Very important decisions taken at the bureaucratic level to facilitate trade and business people’s aspirations of increasing inter-country trade don’t carry much real-life value when there is a lack of political will. Inversely, high-level decisions with explicit political commitment need to be followed up with actions on the ground.

Thus Dhaka has a special role to play in transforming Delhi’s assurance of third country transit into a day-to-day affair of clearing Bangladeshi consignments of exportable goods to another country at Indian checkpoints. For Bangladesh, third country via Indian territory means not just Nepal and Bhutan, but also Sri Lanka, Pakistan and even China, the countries that have borders with India but not with Bangladesh.

Opportunities are up for grabbing, as, according to the joint statement, Bangladesh’s businessmen have been invited to use India’s port infrastructure for transshipment to third countries.

A Nepali member of parliament told this scribe during a recent visit to Kathmandu that they are interested in importing a number of Bangladeshi products such as sea fish, fertiliser, ceramic items and readymade garments and traditional sarees. That’s feasible only if India allows the transportation to and from Bangladesh through the 16-mile Indian corridor called chicken neck.
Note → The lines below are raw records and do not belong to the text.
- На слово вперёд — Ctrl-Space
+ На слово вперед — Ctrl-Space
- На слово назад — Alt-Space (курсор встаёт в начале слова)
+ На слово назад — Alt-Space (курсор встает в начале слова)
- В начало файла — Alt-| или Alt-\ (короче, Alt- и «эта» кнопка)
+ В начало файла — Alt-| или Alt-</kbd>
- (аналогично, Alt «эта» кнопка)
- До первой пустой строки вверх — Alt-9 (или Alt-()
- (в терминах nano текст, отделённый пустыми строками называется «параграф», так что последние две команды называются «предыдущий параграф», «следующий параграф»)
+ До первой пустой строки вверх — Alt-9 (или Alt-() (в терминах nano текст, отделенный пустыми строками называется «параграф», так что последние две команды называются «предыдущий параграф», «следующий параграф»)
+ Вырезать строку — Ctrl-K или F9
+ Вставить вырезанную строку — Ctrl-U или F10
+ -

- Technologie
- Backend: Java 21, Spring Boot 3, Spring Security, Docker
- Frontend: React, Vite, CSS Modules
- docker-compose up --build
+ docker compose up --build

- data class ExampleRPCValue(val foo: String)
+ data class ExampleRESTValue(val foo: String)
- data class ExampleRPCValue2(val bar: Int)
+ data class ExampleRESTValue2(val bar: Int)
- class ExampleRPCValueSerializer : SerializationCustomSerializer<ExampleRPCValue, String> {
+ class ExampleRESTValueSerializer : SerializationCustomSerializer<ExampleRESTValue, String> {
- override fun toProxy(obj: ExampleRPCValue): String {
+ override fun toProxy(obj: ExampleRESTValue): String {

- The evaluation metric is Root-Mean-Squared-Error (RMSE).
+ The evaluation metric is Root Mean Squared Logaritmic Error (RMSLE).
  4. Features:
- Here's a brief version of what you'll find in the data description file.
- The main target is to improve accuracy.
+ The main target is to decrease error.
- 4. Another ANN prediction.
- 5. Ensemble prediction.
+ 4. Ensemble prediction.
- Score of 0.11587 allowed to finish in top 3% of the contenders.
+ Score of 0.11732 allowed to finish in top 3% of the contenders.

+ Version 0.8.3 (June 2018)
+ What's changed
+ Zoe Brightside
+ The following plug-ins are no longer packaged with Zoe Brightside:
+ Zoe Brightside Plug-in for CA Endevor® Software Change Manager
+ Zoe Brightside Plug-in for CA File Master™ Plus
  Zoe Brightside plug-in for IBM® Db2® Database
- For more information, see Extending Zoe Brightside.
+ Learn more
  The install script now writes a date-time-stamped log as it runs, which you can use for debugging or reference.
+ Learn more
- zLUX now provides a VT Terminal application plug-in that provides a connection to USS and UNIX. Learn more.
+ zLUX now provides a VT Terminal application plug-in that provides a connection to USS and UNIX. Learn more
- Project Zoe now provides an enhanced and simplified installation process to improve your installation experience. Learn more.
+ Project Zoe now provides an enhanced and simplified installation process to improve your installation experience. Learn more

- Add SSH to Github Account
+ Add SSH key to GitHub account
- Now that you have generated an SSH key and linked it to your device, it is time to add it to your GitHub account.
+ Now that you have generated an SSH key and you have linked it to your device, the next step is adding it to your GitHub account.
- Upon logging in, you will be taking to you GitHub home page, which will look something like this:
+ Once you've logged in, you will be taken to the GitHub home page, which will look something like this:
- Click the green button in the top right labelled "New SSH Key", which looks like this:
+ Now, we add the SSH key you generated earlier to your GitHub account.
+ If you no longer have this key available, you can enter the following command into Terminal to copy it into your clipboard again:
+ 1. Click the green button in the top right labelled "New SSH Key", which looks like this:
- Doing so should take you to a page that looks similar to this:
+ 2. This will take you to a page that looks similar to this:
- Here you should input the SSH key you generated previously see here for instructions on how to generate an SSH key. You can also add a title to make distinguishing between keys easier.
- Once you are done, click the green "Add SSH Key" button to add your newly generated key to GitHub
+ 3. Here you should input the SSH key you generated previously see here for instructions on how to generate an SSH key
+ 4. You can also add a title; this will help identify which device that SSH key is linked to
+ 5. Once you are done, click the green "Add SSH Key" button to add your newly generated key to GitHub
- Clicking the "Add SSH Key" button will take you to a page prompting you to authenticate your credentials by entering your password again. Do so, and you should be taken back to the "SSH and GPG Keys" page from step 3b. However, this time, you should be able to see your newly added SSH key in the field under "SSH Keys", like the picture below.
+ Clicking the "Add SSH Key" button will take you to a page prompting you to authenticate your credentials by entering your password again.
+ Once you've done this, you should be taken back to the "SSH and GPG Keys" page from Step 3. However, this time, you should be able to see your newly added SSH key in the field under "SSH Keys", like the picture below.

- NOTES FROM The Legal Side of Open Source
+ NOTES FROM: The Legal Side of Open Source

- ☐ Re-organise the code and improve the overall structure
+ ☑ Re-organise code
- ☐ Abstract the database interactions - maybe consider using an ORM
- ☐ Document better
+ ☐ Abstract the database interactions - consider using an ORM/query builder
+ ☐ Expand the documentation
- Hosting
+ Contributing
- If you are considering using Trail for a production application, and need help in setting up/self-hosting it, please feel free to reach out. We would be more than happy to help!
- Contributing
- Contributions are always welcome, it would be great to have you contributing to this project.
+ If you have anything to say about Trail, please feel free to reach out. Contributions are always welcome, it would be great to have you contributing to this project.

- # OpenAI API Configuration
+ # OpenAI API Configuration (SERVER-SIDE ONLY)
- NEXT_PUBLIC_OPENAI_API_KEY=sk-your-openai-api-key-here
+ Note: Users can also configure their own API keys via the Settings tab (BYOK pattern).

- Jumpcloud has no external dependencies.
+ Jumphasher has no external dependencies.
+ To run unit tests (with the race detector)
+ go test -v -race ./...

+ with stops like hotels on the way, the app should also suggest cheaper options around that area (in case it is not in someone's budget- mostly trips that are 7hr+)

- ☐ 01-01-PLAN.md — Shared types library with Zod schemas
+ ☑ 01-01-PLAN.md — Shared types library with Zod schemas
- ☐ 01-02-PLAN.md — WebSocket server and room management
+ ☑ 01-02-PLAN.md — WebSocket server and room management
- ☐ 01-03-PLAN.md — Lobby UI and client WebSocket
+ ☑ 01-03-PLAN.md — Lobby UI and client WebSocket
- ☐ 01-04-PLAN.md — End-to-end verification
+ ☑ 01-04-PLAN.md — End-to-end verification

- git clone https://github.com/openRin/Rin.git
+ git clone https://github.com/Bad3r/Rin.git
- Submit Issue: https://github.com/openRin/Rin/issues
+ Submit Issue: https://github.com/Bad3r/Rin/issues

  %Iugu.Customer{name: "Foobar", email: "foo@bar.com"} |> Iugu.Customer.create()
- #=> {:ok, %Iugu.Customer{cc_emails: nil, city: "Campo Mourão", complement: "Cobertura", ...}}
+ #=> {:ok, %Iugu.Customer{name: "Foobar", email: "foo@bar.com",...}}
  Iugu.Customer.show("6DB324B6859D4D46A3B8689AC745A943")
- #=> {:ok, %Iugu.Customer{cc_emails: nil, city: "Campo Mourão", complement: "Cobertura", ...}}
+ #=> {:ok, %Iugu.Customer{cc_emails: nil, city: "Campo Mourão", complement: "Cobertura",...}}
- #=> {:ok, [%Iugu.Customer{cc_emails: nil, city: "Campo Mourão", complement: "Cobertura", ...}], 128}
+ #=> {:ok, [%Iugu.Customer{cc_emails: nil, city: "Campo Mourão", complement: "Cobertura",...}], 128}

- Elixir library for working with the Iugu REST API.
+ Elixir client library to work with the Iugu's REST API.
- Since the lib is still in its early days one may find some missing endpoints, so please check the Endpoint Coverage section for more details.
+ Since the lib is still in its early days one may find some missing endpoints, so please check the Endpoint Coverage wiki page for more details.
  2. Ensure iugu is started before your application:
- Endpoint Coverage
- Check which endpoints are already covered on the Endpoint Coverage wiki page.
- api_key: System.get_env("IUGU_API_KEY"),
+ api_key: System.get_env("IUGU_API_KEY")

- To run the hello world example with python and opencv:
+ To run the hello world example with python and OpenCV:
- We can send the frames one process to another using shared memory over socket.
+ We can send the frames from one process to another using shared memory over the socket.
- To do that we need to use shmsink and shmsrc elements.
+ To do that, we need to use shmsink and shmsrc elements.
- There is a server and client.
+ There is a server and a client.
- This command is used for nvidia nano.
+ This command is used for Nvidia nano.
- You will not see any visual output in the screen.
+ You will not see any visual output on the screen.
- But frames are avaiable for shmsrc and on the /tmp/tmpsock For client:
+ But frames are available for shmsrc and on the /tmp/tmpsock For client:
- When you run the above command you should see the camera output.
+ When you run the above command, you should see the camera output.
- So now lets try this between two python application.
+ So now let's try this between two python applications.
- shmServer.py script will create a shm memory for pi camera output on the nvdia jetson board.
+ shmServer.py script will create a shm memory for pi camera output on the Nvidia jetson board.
Bangladeshi sea ports are also ready for use by Nepal and Bhutan for their external trade.

Furthermore, as a former foreign secretary has pointed out, Bangladesh has the scope to get connected to a greater economic corridor. It will then be able to send trucks carrying goods to and from China through the Indian state of Sikkim if the Modi administration’s transit offer means serious business. In that case, Bangladeshi exports and imports to and from Pakistan may also be possible through roads since India has trading relations with her nuclear rival.

Before the partition of the subcontinent in 1947, founder of Pakistan Mohammad Ali Jinnah said yes when a Reuters journalist asked him if he would ‘demand a corridor through Hindustan connecting the Eastern and Western Pakistan States’. Such transit facility through India has never been operational since it’s the issue of a single country. Now, the Indian authorities are for use of territory of Bangladesh created through dismemberment of Pakistan in 1971 for transportation of goods from India’s one part to another.

Delhi’s latest proposal for providing transit to Bangladesh to a third country may prove to be a game changer, if it is implemented. It’s also expected that the Indian public servants at both diplomatic and operational levels respect their government’s promise in writing, in bringing changes in trade relations among the countries of the region.

On Bangladesh’s behalf, the public officials and direct beneficiaries of the transit facility should engage with their counterparts in India and each of the third-country trading partners to take initiatives for trade transactions through Indian territory. Small consignments under this facility today may start the process of increasing the volumes of trade manifold within South Asia to take regional trade to an extraordinary level in the future.